Thursday, April 20

Like Trying To Resuscitate Pork Chops

Peggy Noonan: "Y'know that steely-eyed, religious, High Noon, straight-talkin' cowboy of a flyboy of a President I've been lionizing for six years? Well, he's taken it a bit too far. Of course, that's just his personal stamp."

Peggy reveals that while other Presidents have also put their personal stamp on the office--and backs this startling insight up by actually naming several of the more recent ones--none has ever tried this by being completely disengaged from reality before. (This leads, by the way, to one of those amusing Psych 101 experiments, where Noonan describes the same precise trait as benign toleration or sadism, depending on whether it was Reagan or FDR who exhibited it.)

The more I read Noonan on a regular basis, as opposed to when somebody's link made me curious enough to rubberneck at the scene of the accident, the more I find that my favorite moments are not the ecstatic religious hallucinations, but the more natural, down-to-earth, sitting-around-the-hearth-completely-insane moments when she spews some orthodox "conservative" history she hasn't bothered to check:
He [Bush] is not, like Jimmy Carter, a man who seeks to gain a sense of control by focusing on details. He would not, as Mr. Carter did at Desert One, instruct the leaders of a high-risk military rescue mission not to shoot on any Teheran crowds if they move against the mission. (See Mark Bowden's recounting of that failed endeavor in this month's Atlantic.)

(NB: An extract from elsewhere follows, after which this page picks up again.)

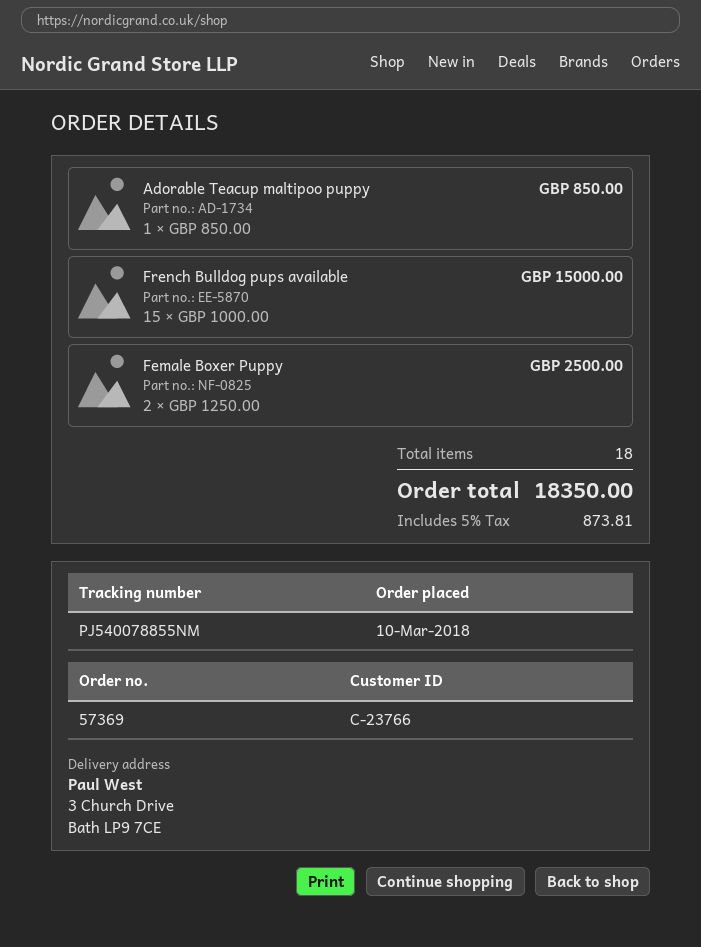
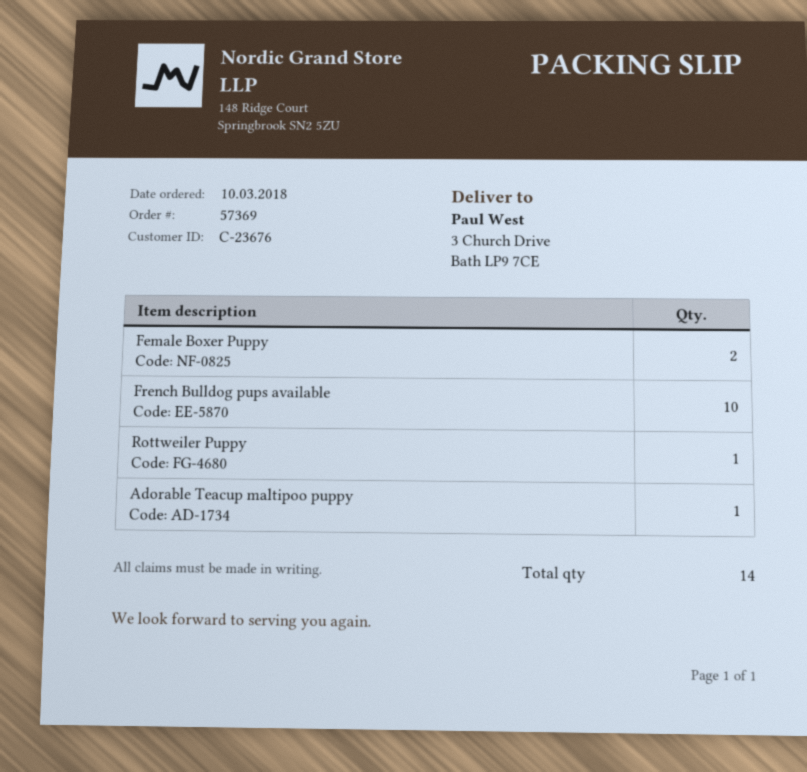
customer number: C-23766 -> C-23676
French Bulldog pups available: 15 -> 10
Rottweiler Puppy: none -> 1
total quantity: 18 -> 14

Well, the rules of engagement in Iraq, at least initially, were said to be the most stringent US troops ever fought under, and somebody issued those instructions. The Desert One forces were there to rescue 52 American hostages, and they, not the hostages, were expendable. That's the point behind those rules; the minute they fired on a crowd those hostages would have been dead. As it was, despite a failed military operation all 52 eventually came out alive, thanks in no small part to President Carter's restraint, and only slightly delayed thanks to your boy Ron.

The Iraq rules of engagement, in contrast, look suspiciously like an attempt to invade a country without making it look too much like war, or at least one that civilians might get caught up in. There's a real distinction between what a commando force might have to endure on a mission and the average soldier does on a day-to-day basis.

Back in the day I used to ask the screaming rightists I knew whether they'd have rather seen the hostages killed, but that was at a time when people took a single position and tried to be consistent about it. Today's "conservative" would rather the military operation failed, the hostages executed, and then everybody rescued by Ronald Reagan. At the head of his own squadron of tanks.

3 comments:

Anonymous said...

Jeez, did someone forget to replenish the Duggan's Dew at casa Noonan? This is bizarre. Peggy, whose name is inscribed in capital letters on the Founder's Wall of the Cult of Bush, suddenly has fucking doubts? Our lady of the dolpins, who was so submerged in self-delusion about the frat-boy idiot that she couldn't praise enough her rocket-man's decision-making gut as the superior intestine of our time for brilliant governance—is coming up for air? (Get the feeling that Bush dissed one of her friends, e.g., Bartlett?)

Naaahhh.

In reading Noonan, I go for the insanity but stay for the style. I love it when she vainly attempts to transform banal shit into earth-shattering drama through her eternal valedictorian breathlessness —"I understood this. I did. Me. Yes. I understood." It's like Hemingway after he blew his brains out.

In this case the fun part comes with a jerk on the steering wheel. In the midst of a bit about how Bush's intractable know-nothing cocoon might actually be dangerous for us all she careens into the guardrail with this:
I sometimes think about people who ski.

It will be interesting to peruse the reader responses to this one. As of yet, there aren't any. (The true believers might be looking for blankets and tongue depressors.)

BTW, speaking of gut, nice evisceration of this one, as usual.

Anonymous said...

She is a strange one, isn't she. The flow-chart of insanity in her head must have God on top, followed by interlinked circles on the same level for Reagan and the last pope. Everyone else is fitted in based on how much they look like either of the above through beer goggles.

Me, if I were a Reagan fan, which thank all gods I'm not, I wouldn't be bringing up that whole Desert One thing.
How much of a dimwit do you have to be to end up on the other side of Peggy's veil of batshit insanity from Ron The Great?
The question answers itself: You have to be George W Bush.

Wonder if anyone's told him he's lost Peggy yet. That's gotta hurt.

eRobin said...

Today's "conservative" would rather the military operation failed, the hostages executed, and then everybody rescued by Ronald Reagan.

You're brilliant. That is today's conservative thinker in a nutshell.